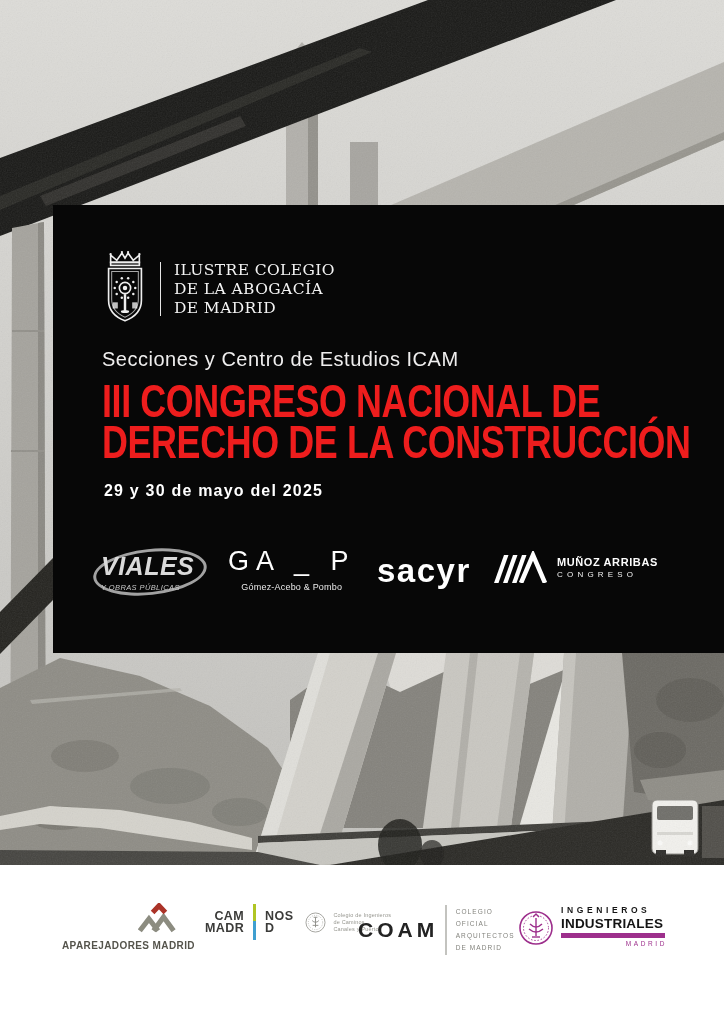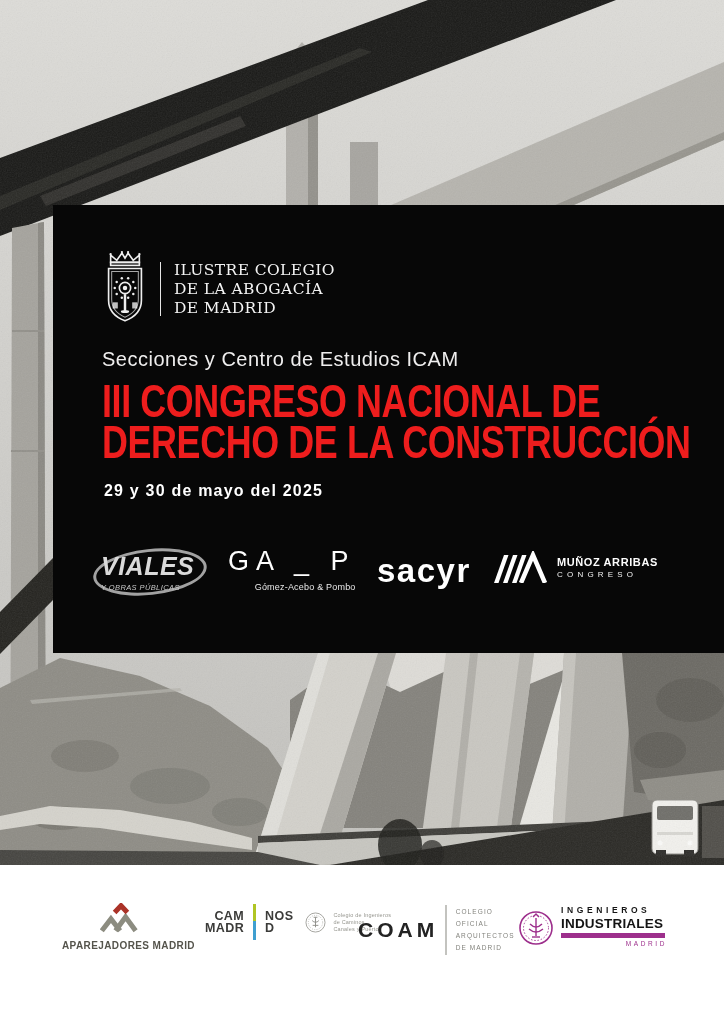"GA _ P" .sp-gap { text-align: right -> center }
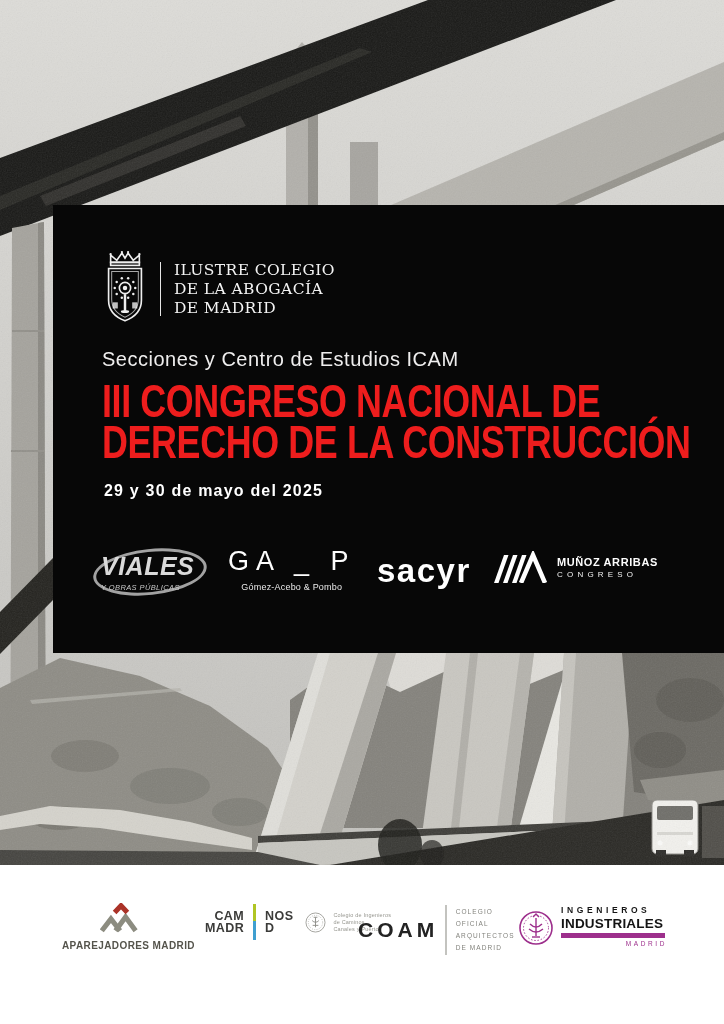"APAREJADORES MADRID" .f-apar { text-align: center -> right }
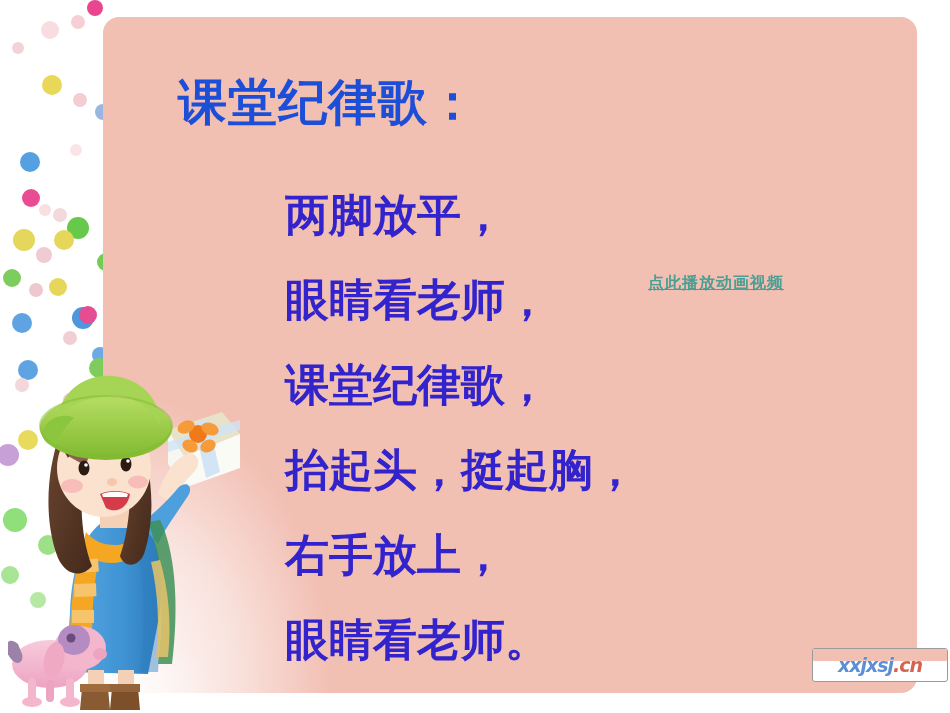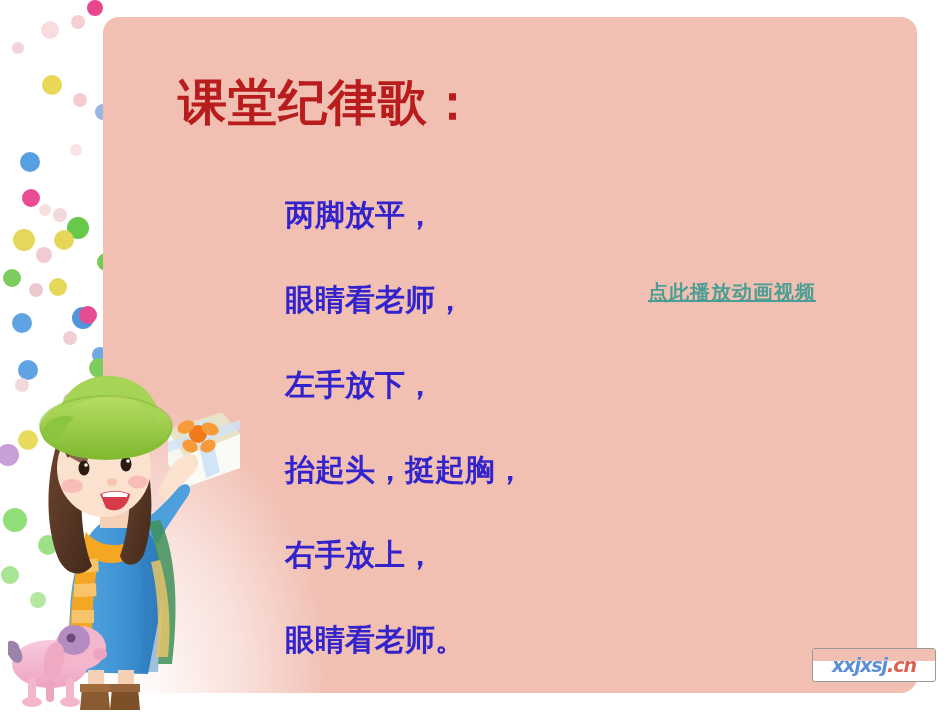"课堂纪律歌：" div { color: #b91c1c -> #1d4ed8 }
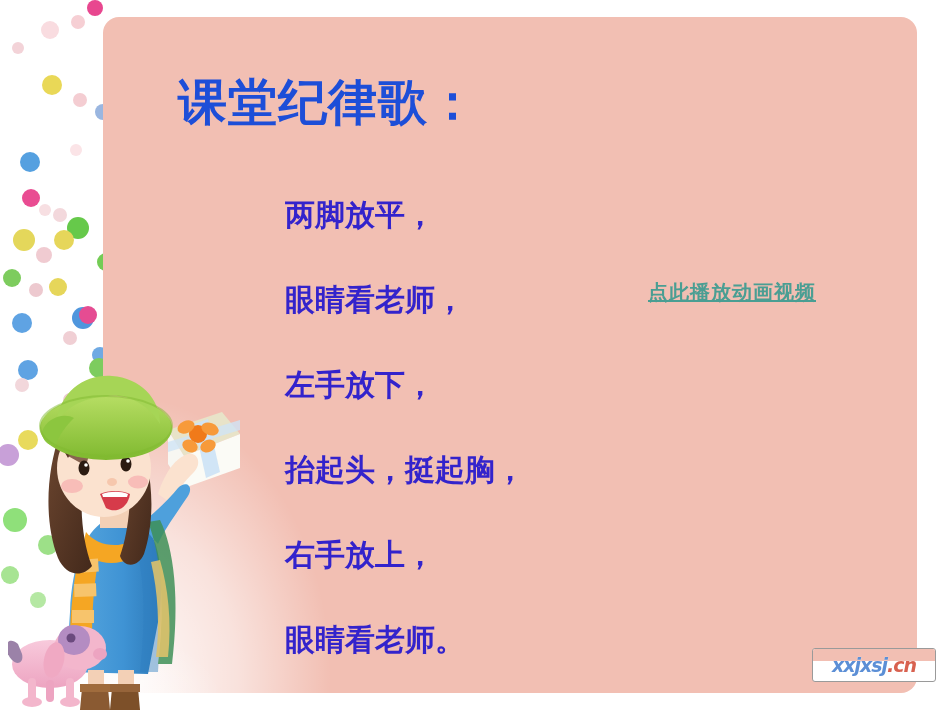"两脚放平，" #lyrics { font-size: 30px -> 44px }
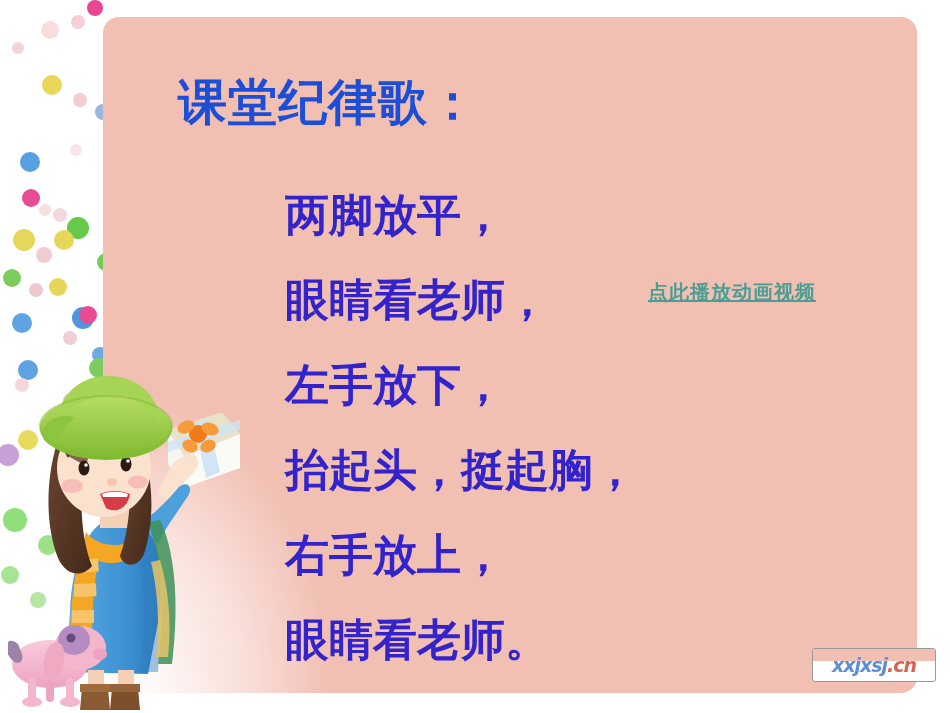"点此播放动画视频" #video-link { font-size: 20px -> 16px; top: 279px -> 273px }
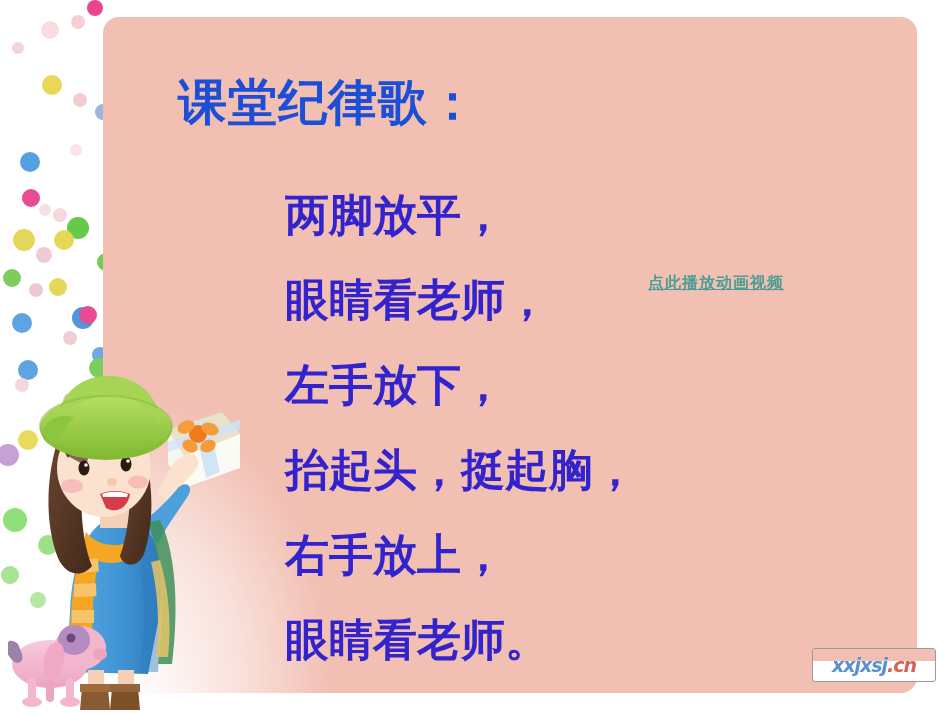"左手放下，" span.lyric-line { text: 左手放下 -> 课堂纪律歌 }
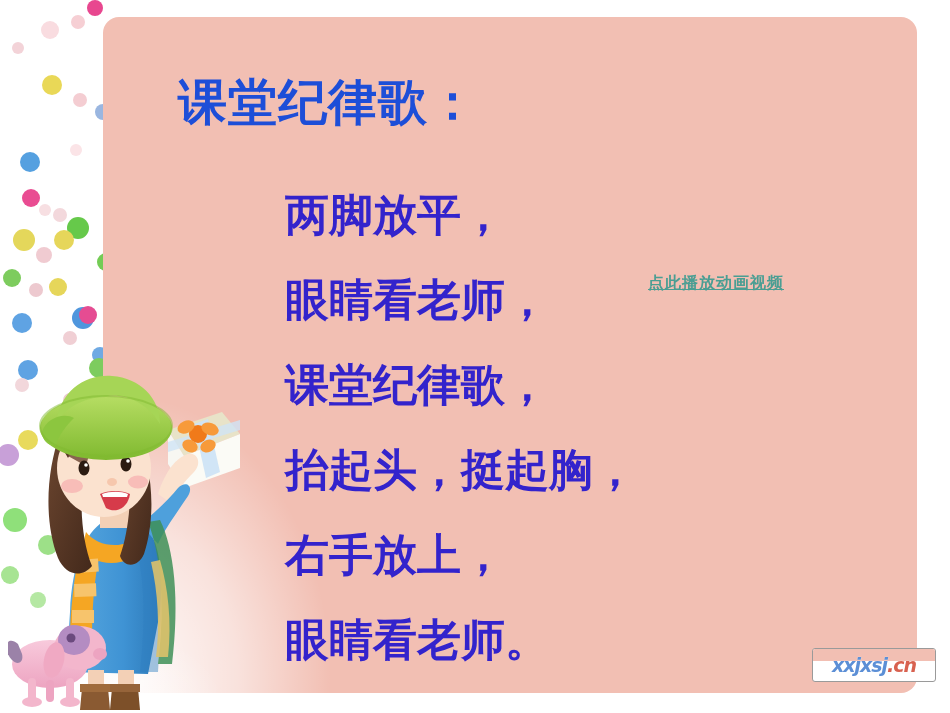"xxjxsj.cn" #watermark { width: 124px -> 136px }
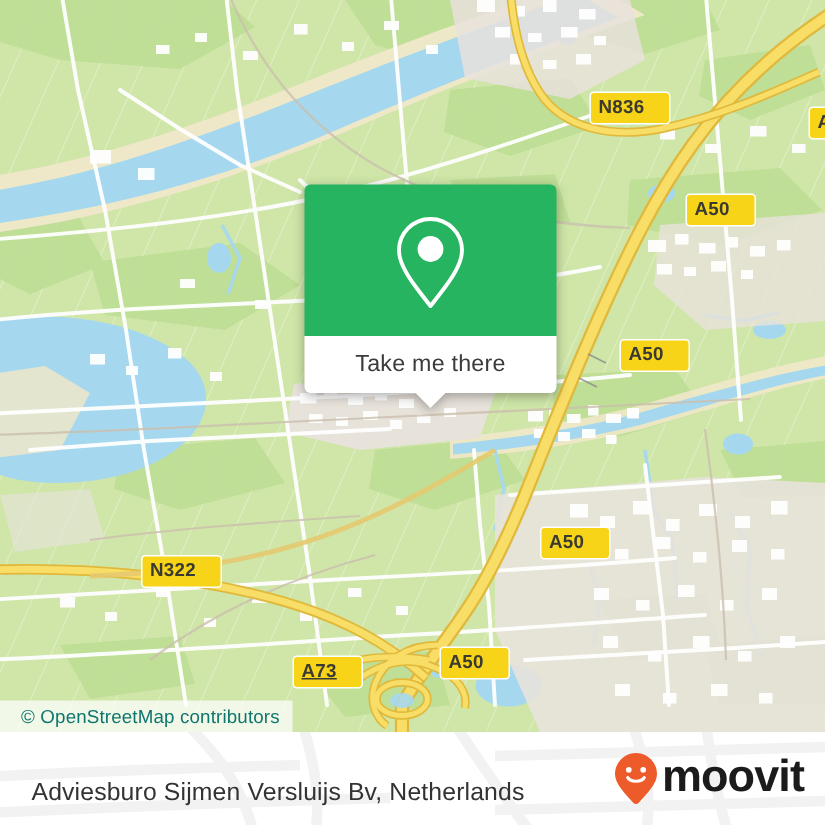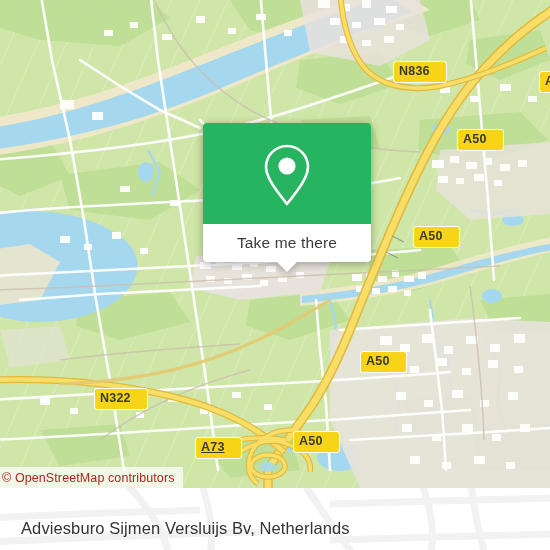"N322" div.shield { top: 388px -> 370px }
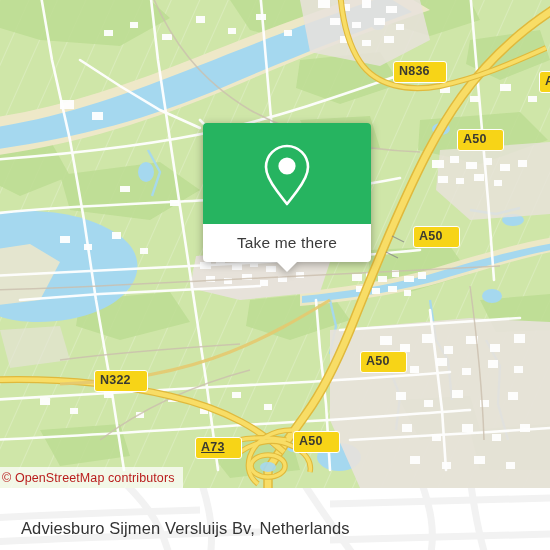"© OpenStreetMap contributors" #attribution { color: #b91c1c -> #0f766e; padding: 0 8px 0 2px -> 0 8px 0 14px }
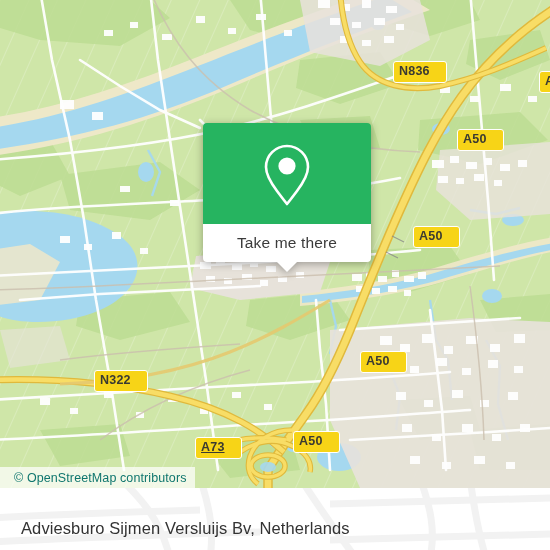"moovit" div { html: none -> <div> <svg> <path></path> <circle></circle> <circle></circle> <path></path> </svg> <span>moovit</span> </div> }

##########

• Task to carry out
Your task is to transcribe exactly the lines from the one containing "top: 388px ->" through the final line of the entries above, pictures excluded.

• Answer box
"N322" div.shield { top: 388px -> 370px }
"© OpenStreetMap contributors" #attribution { color: #b91c1c -> #0f766e; padding: 0 8px 0 2px -> 0 8px 0 14px }
"moovit" div { html: none -> <div> <svg> <path></path> <circle></circle> <circle></circle> <path></path> </svg> <span>moovit</span> </div> }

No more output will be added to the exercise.